## INSTRUCTIONS FOR THE TASK
In the records below, find the line with "유동자산, '15: 22000000 -> 15838751" and repeat it and every line after it, exactly, without any pictures.

*** Opening of EXTRACTED INFORMATION ***

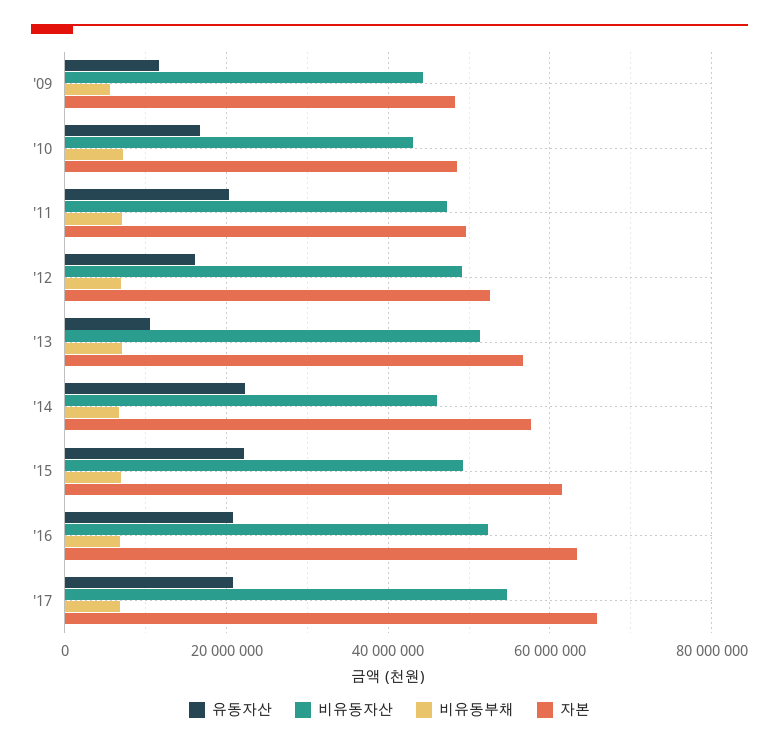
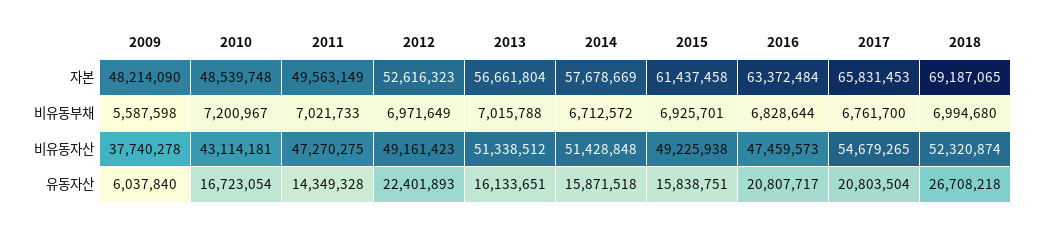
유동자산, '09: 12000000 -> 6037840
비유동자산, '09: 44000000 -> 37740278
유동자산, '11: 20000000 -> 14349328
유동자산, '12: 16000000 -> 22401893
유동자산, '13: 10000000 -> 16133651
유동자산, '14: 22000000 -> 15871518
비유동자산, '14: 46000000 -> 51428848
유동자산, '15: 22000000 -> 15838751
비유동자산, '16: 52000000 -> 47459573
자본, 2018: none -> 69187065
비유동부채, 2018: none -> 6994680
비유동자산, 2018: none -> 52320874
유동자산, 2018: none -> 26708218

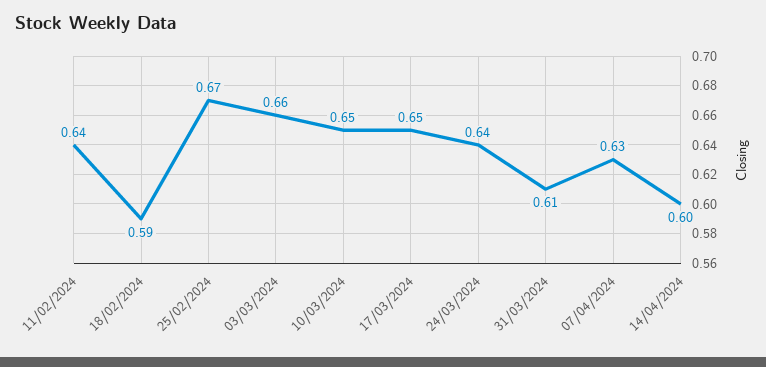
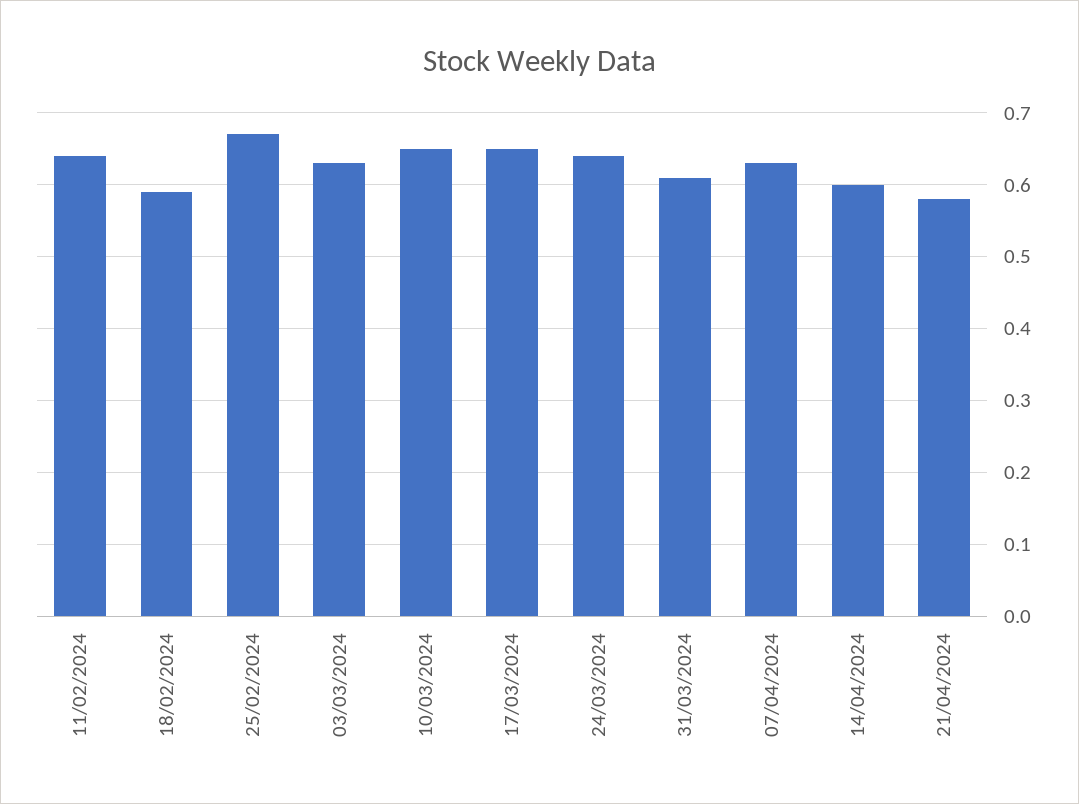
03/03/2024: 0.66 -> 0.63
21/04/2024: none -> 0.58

*** Close of EXTRACTED INFORMATION ***

## SOLUTION FOR THIS EXERCISE
유동자산, '15: 22000000 -> 15838751
비유동자산, '16: 52000000 -> 47459573
자본, 2018: none -> 69187065
비유동부채, 2018: none -> 6994680
비유동자산, 2018: none -> 52320874
유동자산, 2018: none -> 26708218

03/03/2024: 0.66 -> 0.63
21/04/2024: none -> 0.58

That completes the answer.